Me explico: no son solo situaciones donde se encuentran personas de orígenes
sociales diferentes, sino donde —esta es la clave— las de origen social más
humilde ansían acceder. Es decir, no son espacios que estén absolutamente
cerrados a ellos: son espacios donde compiten como individuos. Y, obviamente,
esas situaciones se encuentran articuladas con precios que no son accesibles a
todos: son mercados donde no tienen los mismos recursos que los más ricos en
recursos económicos, el mismo sentido de la presentación corporal o una buena
agenda de contactos heredada de la familia.
Lo cual
confirma una tesis que cierto obrerismo —no sé si marxista o no— no entiende.
El modelo de clases enfrentadas supone espacios vitales relativamente cerrados,
donde los de abajo saben que existen futuros que no son para ellos y a los que
evitan concursar. (Tal vez, permítaseme el inciso, desde la perspectiva de los
dominantes no ocurre igual. Como explicó Jean-Claude Passeron, una de las
fantasías burguesas de omnipotencia es la creencia de que pueden vivirse todas
vidas: hoy soy experto en cine de vanguardia, mañana militante, pasado obrero y
traspasado vuelta a la casilla de salida.) La multiplicación de espacios
interclasistas, donde los mercados sancionan más a unos que otros, produce
identidades de clase más lábiles y difíciles de captar porque varían en los
distintos momentos de la experiencia.
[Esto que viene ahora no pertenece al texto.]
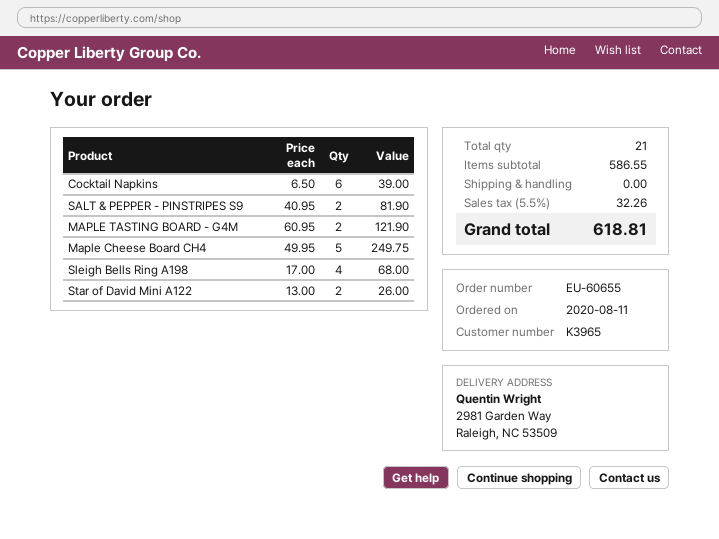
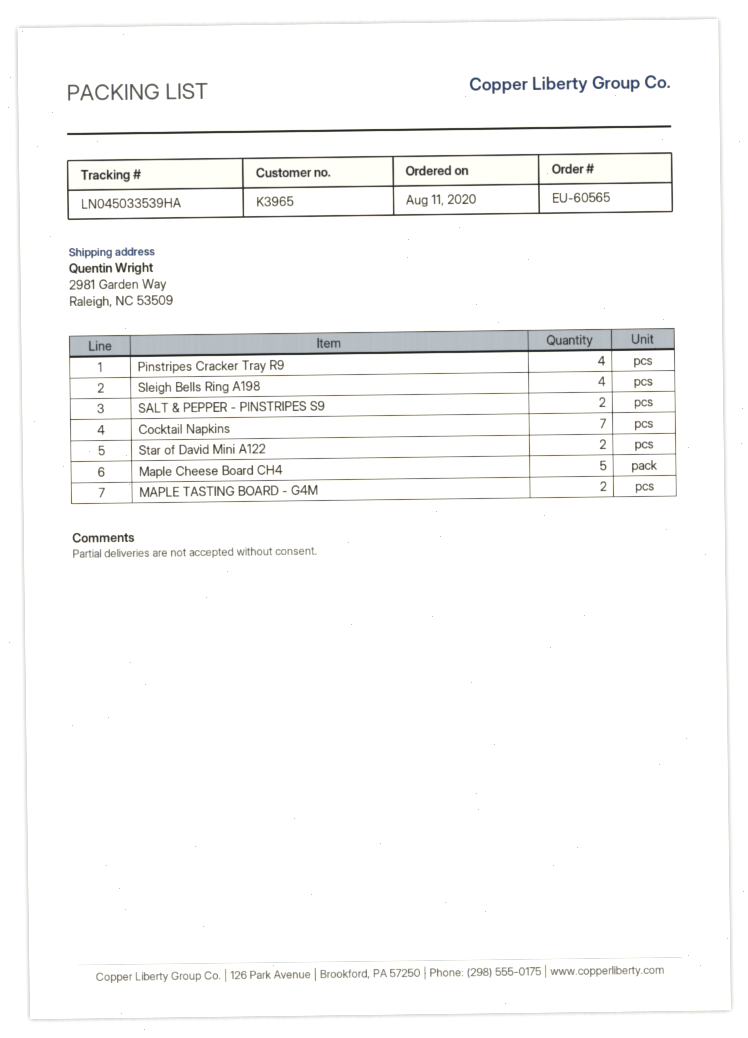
order number: EU-60655 -> EU-60565
Cocktail Napkins: 6 -> 7
Pinstripes Cracker Tray R9: none -> 4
Siguen siendo de clase: pero de otro
modo. Curiosamente, la insistencia de los autores en valorizar la identidad de
clase puede leerse como síntoma de algo: la competencia en el mercado de
identidades es muy ardua. Cuando se estudia a la clase trabajadora, sobre todo
en sus prácticas más cotidianas (la alimentación, la salud, cómo es legítimo
vestirse, en suma, las prácticas corporales) no resulta difícil advertir que su
identidad pasa por situaciones ambivalentes, por momentos incluso de
disociación: hoy soy hijo de trabajadores, mañana me siento el triunfador de la
familia o alguien que conquista un mundo ajeno. Esa ambigüedad puede corresponderse
con la alienación ideológica, pero no solo: fundamentalmente alude a la
complejidad de una experiencia donde se alternan el autodesarrollo y la
frustración, la participación en las prácticas de las clases medias y
dominantes y la sensación de que en estas no se da la talla. Por lo demás, creo
que las identidades de clase nunca fueron, salvo en la mixtificación de la
ortodoxia, tan compactas ni tan autárquicas, tan internamente solidarias ni tan
ajenas a las clases dominantes.
Termino: produciendo identidades más o menos difusas y cambiantes,
la clase sigue produciendo un enorme caudal de injusticias y de beneficios
inmerecidos. Ricardo Romero y Arantxa Tirado ayudan a que nos demos cuenta y
que no nos escondamos en conceptos donde las diferencias sociales se resuelven
con arreglos discursivos. Lo hacen cuando se teoriza que las demandas sociales
deben articularse retóricamente, obviando lo que vuelve a algunas incompatibles
entre sí. El problema no solo es si los jóvenes con doctorado conocen ciclos de
accesos al campo del poder más accidentados o lentos que quienes fueron sus
ancestros institucionales o familiares. El problema es también si su trabajo
merece ser premiado mejor que el de otros. Tal es la diferencia entre la
división técnica y la división social del trabajo —aquella que distribuye
recursos y prestigios de manera arbitraria—. Es una diferencia que nos enseñó
Marx y que debe seguir presidiendo el trabajo de cualquier sociología de la
dominación e informando la sensibilidad de toda política democrática.